Le montage, qui aurait pu lier un scénario inégal et des matchs de tennis ennuyeux, s'est révélé surprenant. Se moquant du spectateur, il passe de manière irrégulière d'un intervalle chronologique à un autre, les mélangeant à la fois dans les esprits et dans la narration. Il est douloureux de voir comment la post-production a traité l'incroyable bande originale du duo Trent Reznor et Atticus Ross (Nine Inch Nails, « The Social Network », « »). La musique énergique et dansante parle plus éloquemment que tous les mots, qui sont d'ailleurs absents dans la communication non verbale des personnages.

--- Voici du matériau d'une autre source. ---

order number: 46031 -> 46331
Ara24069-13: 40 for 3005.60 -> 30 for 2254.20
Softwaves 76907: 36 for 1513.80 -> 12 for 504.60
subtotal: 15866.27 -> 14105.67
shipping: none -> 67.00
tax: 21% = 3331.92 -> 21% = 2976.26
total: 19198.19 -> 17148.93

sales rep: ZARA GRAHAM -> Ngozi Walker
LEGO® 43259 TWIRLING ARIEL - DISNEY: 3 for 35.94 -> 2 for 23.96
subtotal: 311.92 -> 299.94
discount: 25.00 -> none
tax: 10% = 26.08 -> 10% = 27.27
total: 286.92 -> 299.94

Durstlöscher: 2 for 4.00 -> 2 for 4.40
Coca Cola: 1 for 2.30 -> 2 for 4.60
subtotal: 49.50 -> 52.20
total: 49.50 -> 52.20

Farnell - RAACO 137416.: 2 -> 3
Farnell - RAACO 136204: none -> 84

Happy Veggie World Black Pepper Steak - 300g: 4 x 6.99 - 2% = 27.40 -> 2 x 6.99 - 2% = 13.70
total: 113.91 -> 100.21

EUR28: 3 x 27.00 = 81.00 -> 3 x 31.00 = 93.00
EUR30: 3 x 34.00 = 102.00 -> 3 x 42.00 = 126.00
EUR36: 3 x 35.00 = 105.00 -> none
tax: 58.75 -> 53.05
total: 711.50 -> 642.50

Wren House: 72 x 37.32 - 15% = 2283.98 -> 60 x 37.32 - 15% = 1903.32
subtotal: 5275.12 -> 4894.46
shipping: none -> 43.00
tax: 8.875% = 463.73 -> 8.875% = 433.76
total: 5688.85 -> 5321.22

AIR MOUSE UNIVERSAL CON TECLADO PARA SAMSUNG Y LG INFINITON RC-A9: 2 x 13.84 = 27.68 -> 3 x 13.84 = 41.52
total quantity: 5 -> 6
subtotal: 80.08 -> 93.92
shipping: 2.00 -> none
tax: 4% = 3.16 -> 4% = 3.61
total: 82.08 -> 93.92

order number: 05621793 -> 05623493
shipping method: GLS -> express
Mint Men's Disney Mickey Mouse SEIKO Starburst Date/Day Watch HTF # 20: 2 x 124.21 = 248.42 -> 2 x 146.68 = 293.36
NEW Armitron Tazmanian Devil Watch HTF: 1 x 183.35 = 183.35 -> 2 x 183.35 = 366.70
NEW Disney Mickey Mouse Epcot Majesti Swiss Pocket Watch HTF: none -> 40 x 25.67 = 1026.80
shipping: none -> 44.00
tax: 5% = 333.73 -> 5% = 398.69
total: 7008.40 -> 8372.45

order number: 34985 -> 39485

« Challengers » s'intègre dignement dans la filmographie dorée de Luca Guadagnino, où se cachent des films tout aussi faux et vides, regorgeant de contenu choc sous diverses formes. Cependant, le mélodrame sur les relations complexes sur le court avait du potentiel, comme les films précédents, dans une mise en scène monstrueuse se cachent des diamants avec des contextes intéressants et atypiques.